I’m an American; can you say that with me? I’m an American born brave and born free, I am the small child who salutes the flag, the old women who crochets the last stitch on her flag afghan. I am newborn flesh and wrinkled hands I’m an American. I am the soldier who signs I love you just before he picks up his gun; I am the student who prays before that big test, I’m an American. I am the man who tightens the bolts, who wipes your windshield, the man who can tolerate being called any name you wish as long as you finish it with the word American.

I am the woman who cradles her newborn and wonders what kind of world she will grow up in; I am the old lady who sacrificed through a war just to watch us try to give it all way. I am the child who sits at his desk and looks around and wonders when they will have anymore kids like him in his class. I’m an American, the one who fought for this country, the one who pays the bills, the one you take for granted, that’s right I’m an American, and I want my country back.
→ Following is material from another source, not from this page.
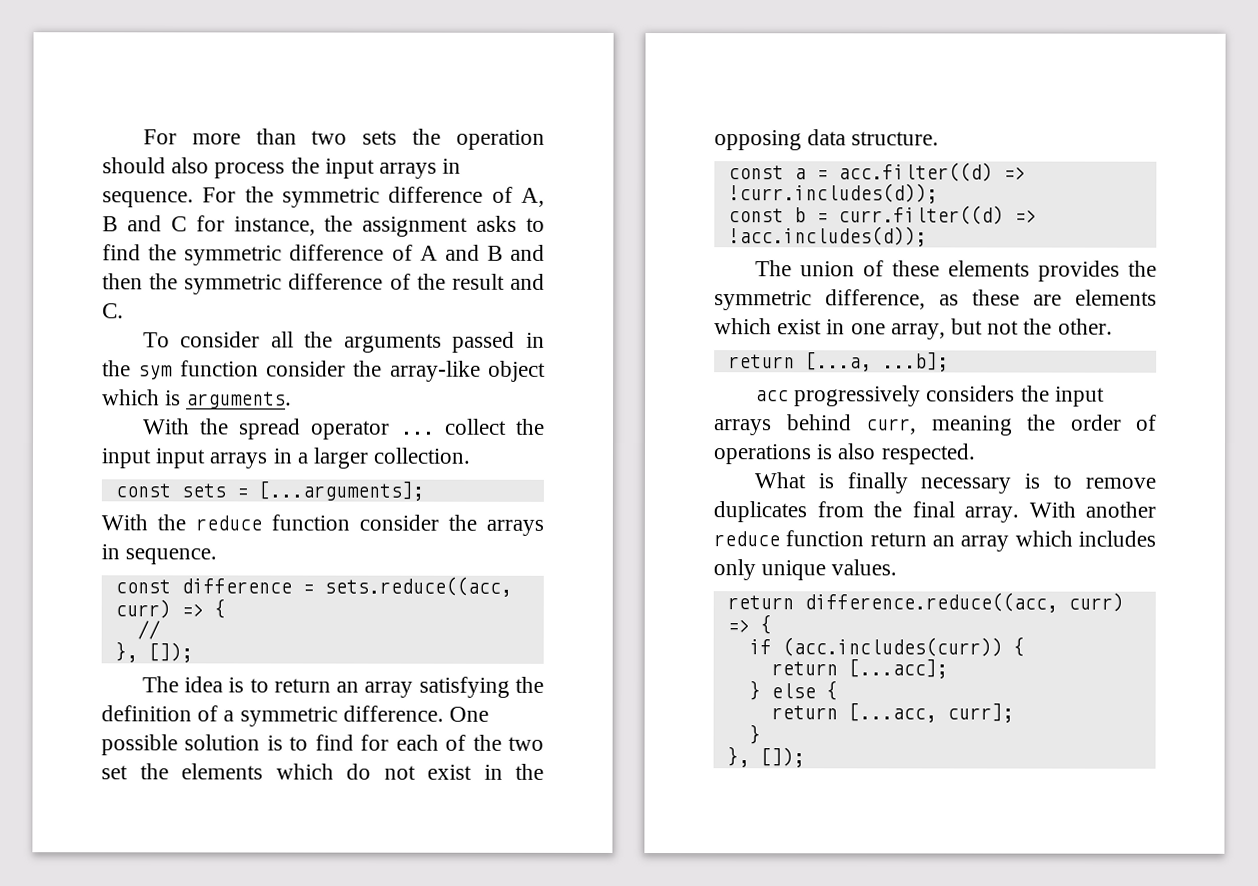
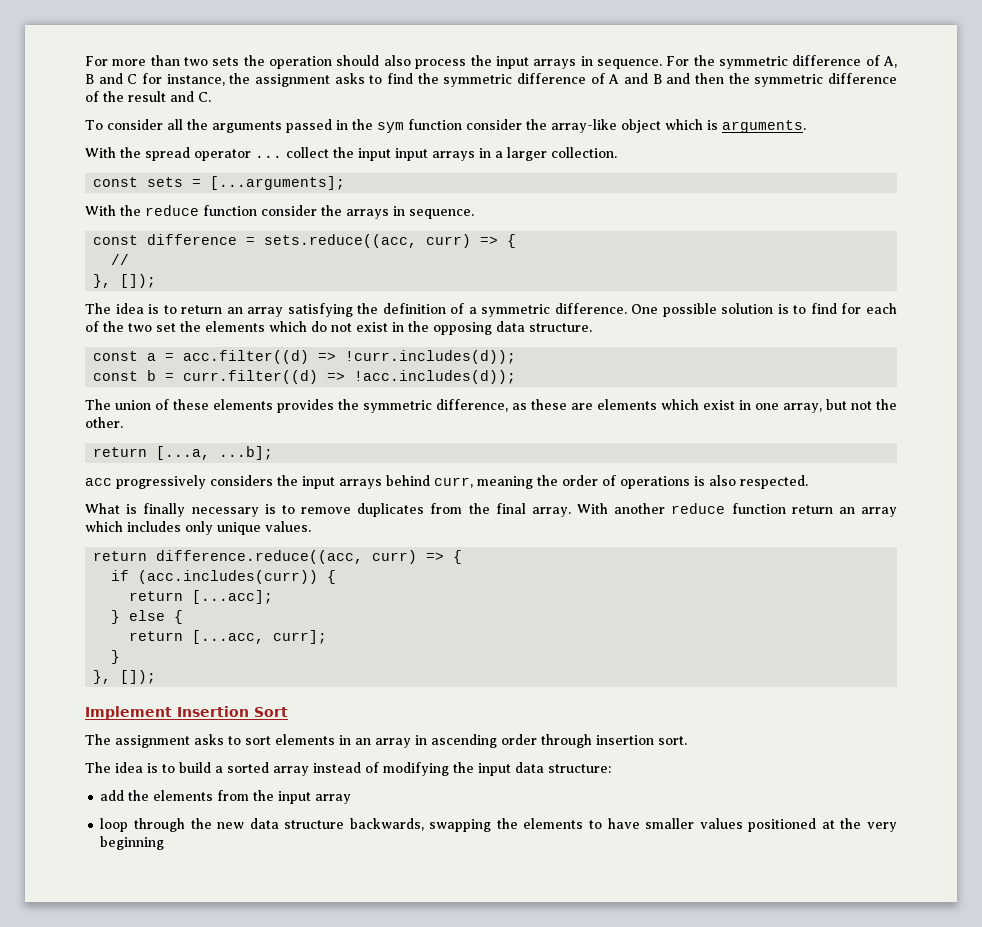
(805, 757) none -> [85,706,288,720] [85,734,687,748] [85,762,611,776] [100,790,352,804] [100,818,898,832] [100,836,165,850] // Implement Insertion Sort // The assignment asks to sort elements in an array in ascending order through insertion sort. // The idea is to build a sorted array instead of modifying the input data structure: // add the elements from the input array // loop through the new data structure backwards, swapping the elements to have smaller values positioned at the very beginning

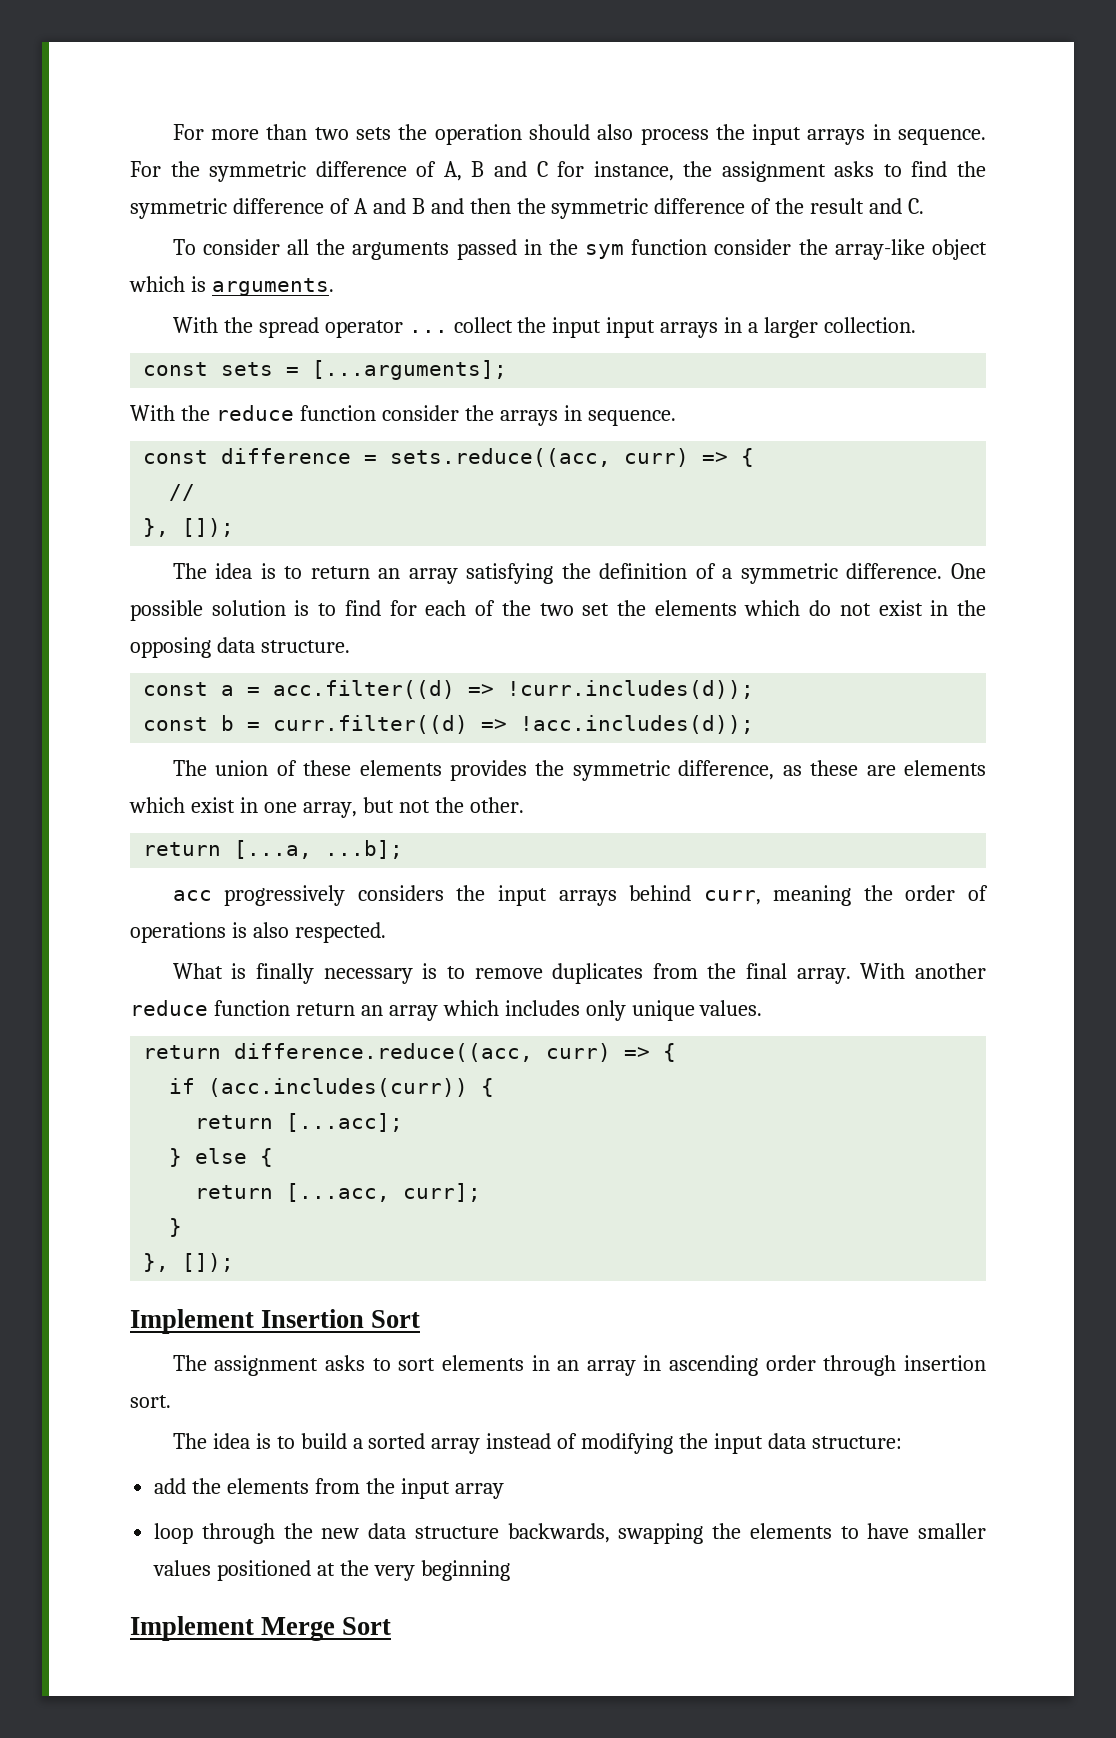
(165, 843) none -> [130,1616,392,1641] // Implement Merge Sort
I am the man who has watched as his business has gone bankrupt, in order to keep foreigners in work. I am the woman who has to walk by the construction site each day on her way to work and hear the cat calls in a language she doesn’t even understand. I am the old couple who spent all their lives fixing up their dream home, only to walk outside now and have some young punk with tattoos from head to toe grab his crotch and shoot them the finger. I’m an American, the one most likely to fail because I believe in my country.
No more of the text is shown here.